START Records provided

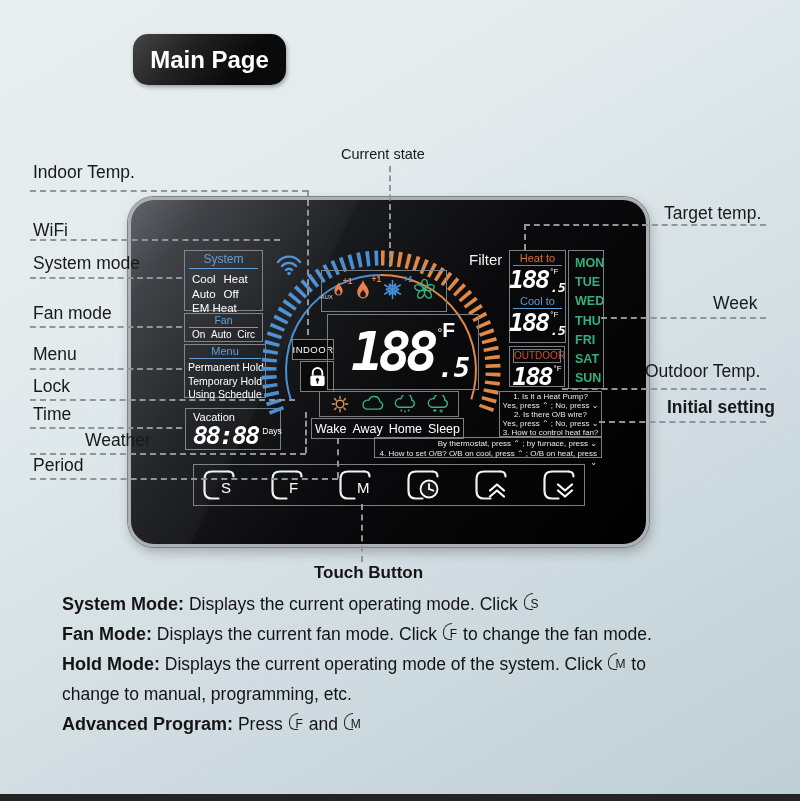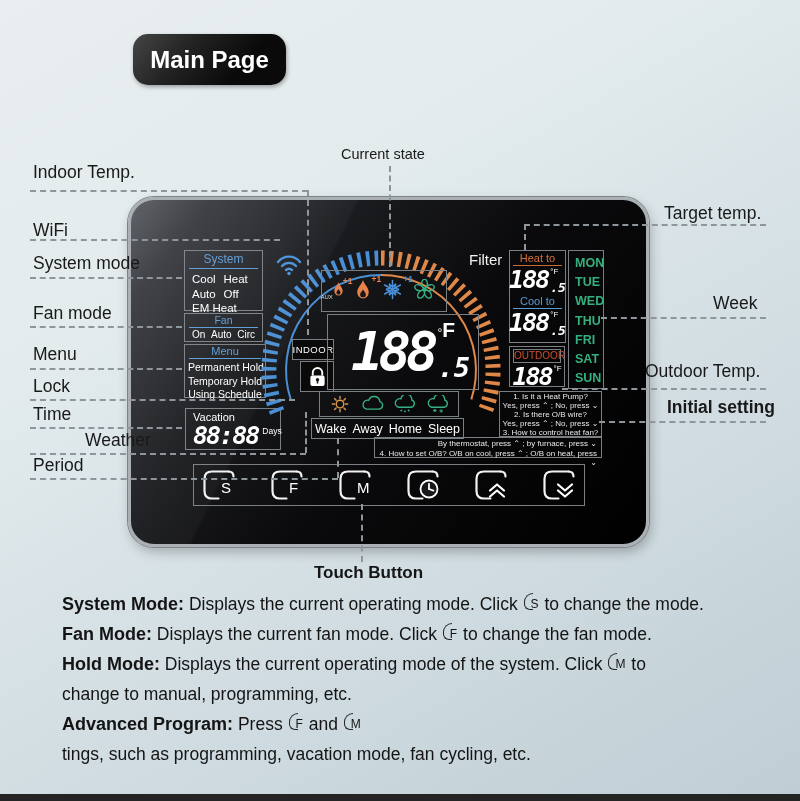--- a/index.html
+++ b/index.html
@@ -456,7 +456,7 @@
     <b>System Mode:</b><span> Displays the current operating mode. Click </span><span class="kbtn">
         <span class="kbtn-arc"></span>
         <span class="kbtn-letter">S</span>
-      </span><span> to change the mode.</span>
+      </span>
   </p>
   <p>
     <b>Fan Mode:</b><span> Displays the current fan mode. Click </span><span class="kbtn">

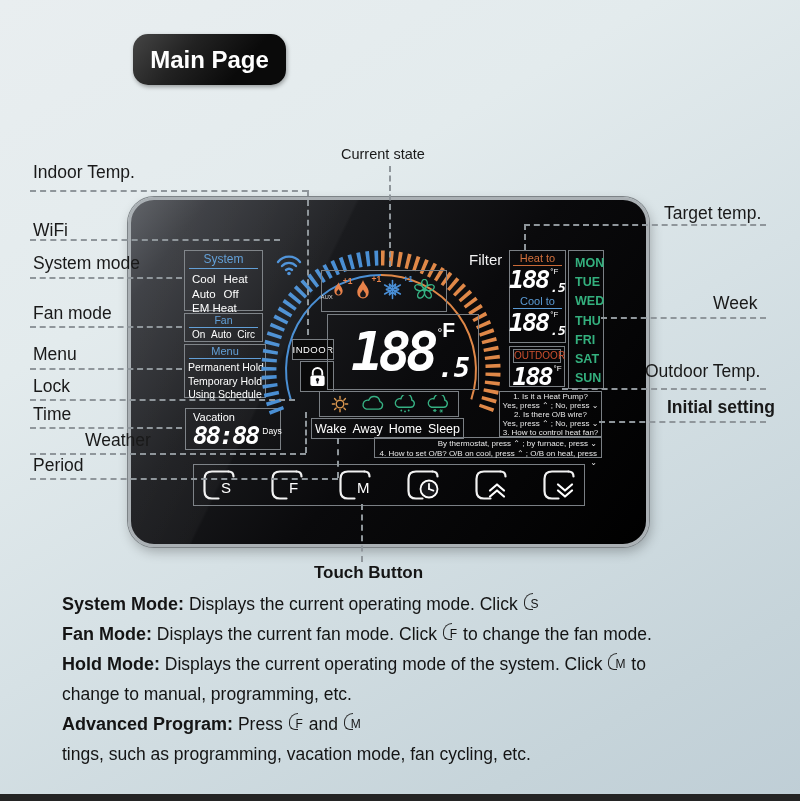--- a/index.html
+++ b/index.html
@@ -479,7 +479,6 @@
         <span class="kbtn-arc"></span>
         <span class="kbtn-letter">M</span>
       </span><br>
-    <span>tings, such as programming, vacation mode, fan cycling, etc.</span>
   </p>
 </div>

END Records provided

Problem statement
Write out every line of the entries above exactly, and omit their pictures.

Solution
--- a/index.html
+++ b/index.html
@@ -456,7 +456,7 @@
     <b>System Mode:</b><span> Displays the current operating mode. Click </span><span class="kbtn">
         <span class="kbtn-arc"></span>
         <span class="kbtn-letter">S</span>
-      </span><span> to change the mode.</span>
+      </span>
   </p>
   <p>
     <b>Fan Mode:</b><span> Displays the current fan mode. Click </span><span class="kbtn">

--- a/index.html
+++ b/index.html
@@ -479,7 +479,6 @@
         <span class="kbtn-arc"></span>
         <span class="kbtn-letter">M</span>
       </span><br>
-    <span>tings, such as programming, vacation mode, fan cycling, etc.</span>
   </p>
 </div>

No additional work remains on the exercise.